* _Exercise details_: Everything from the line containing "-161,7 +161,7 @@" through the final line of the entries must be repeated exactly, and only that, without pictures.

* _Entries provided_:
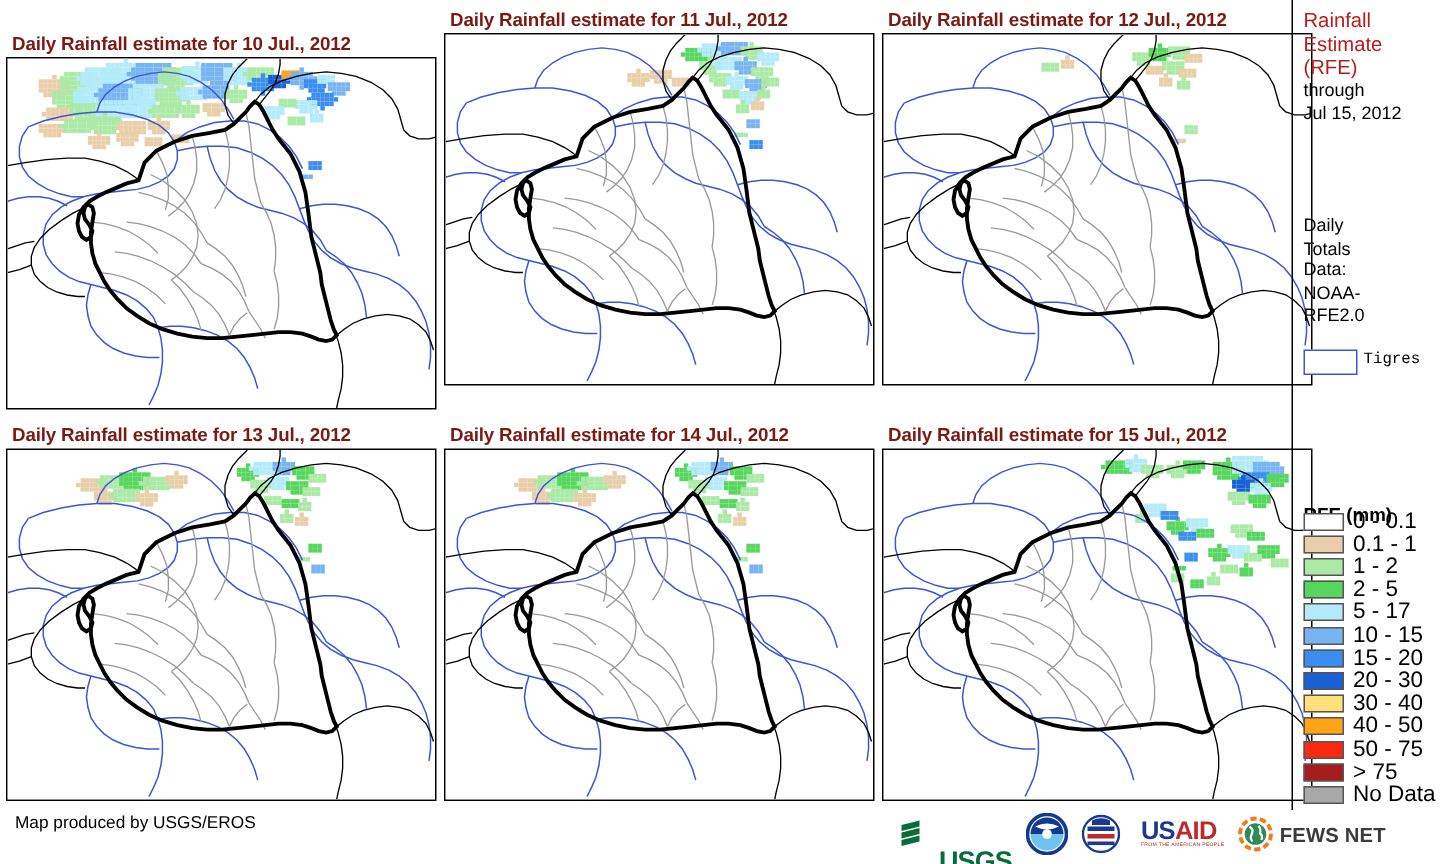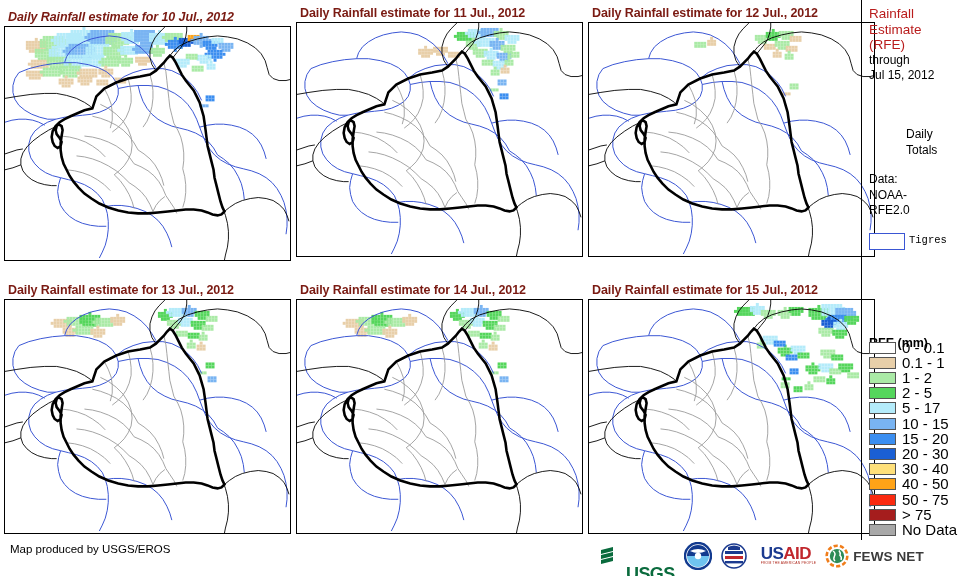--- a/index.html
+++ b/index.html
@@ -161,7 +161,7 @@
 <div id="page">
 
   <div id="panels">
-      <div class="panel" style="left: 4px; top: 8px; font-style: italic;">
+      <div class="panel" style="left: 4px; top: 20px;">
         <div class="panel-title">Daily Rainfall estimate for 10 Jul., 2012</div>
         <div class="map-frame">
           <svg class="map-svg" viewBox="0 0 287 235" preserveAspectRatio="none">

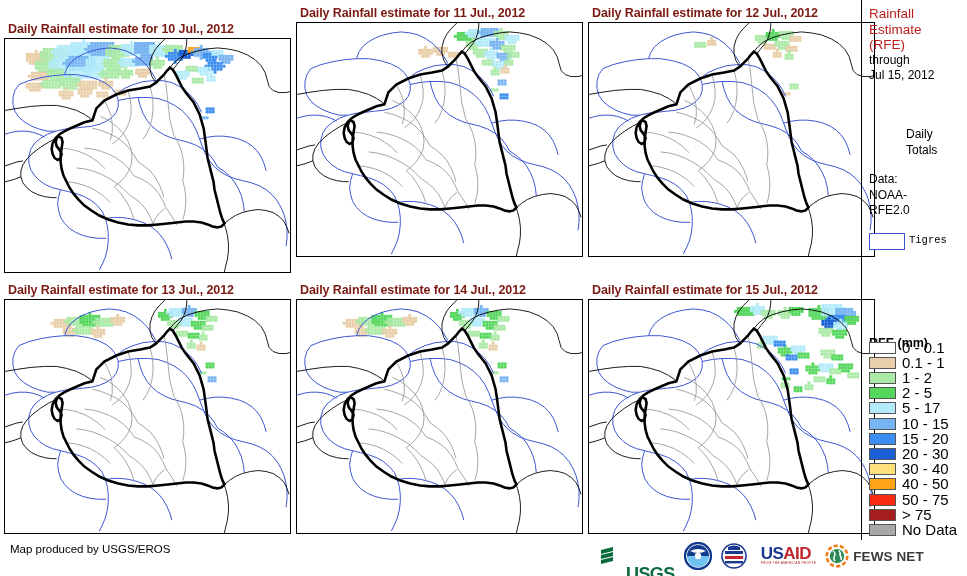--- a/index.html
+++ b/index.html
@@ -3035,7 +3035,7 @@
       <div class="side-sub">Jul 15, 2012</div>
     </div>
 
-    <div class="side-block" style="top:127px;margin-left:37px;">
+    <div class="side-block" style="top:143px;">
       <div class="side-sub">Daily</div>
       <div class="side-sub">Totals</div>
     </div>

* _Response to this exercise_:
@@ -161,7 +161,7 @@
 <div id="page">
 
   <div id="panels">
-      <div class="panel" style="left: 4px; top: 8px; font-style: italic;">
+      <div class="panel" style="left: 4px; top: 20px;">
         <div class="panel-title">Daily Rainfall estimate for 10 Jul., 2012</div>
         <div class="map-frame">
           <svg class="map-svg" viewBox="0 0 287 235" preserveAspectRatio="none">

--- a/index.html
+++ b/index.html
@@ -3035,7 +3035,7 @@
       <div class="side-sub">Jul 15, 2012</div>
     </div>
 
-    <div class="side-block" style="top:127px;margin-left:37px;">
+    <div class="side-block" style="top:143px;">
       <div class="side-sub">Daily</div>
       <div class="side-sub">Totals</div>
     </div>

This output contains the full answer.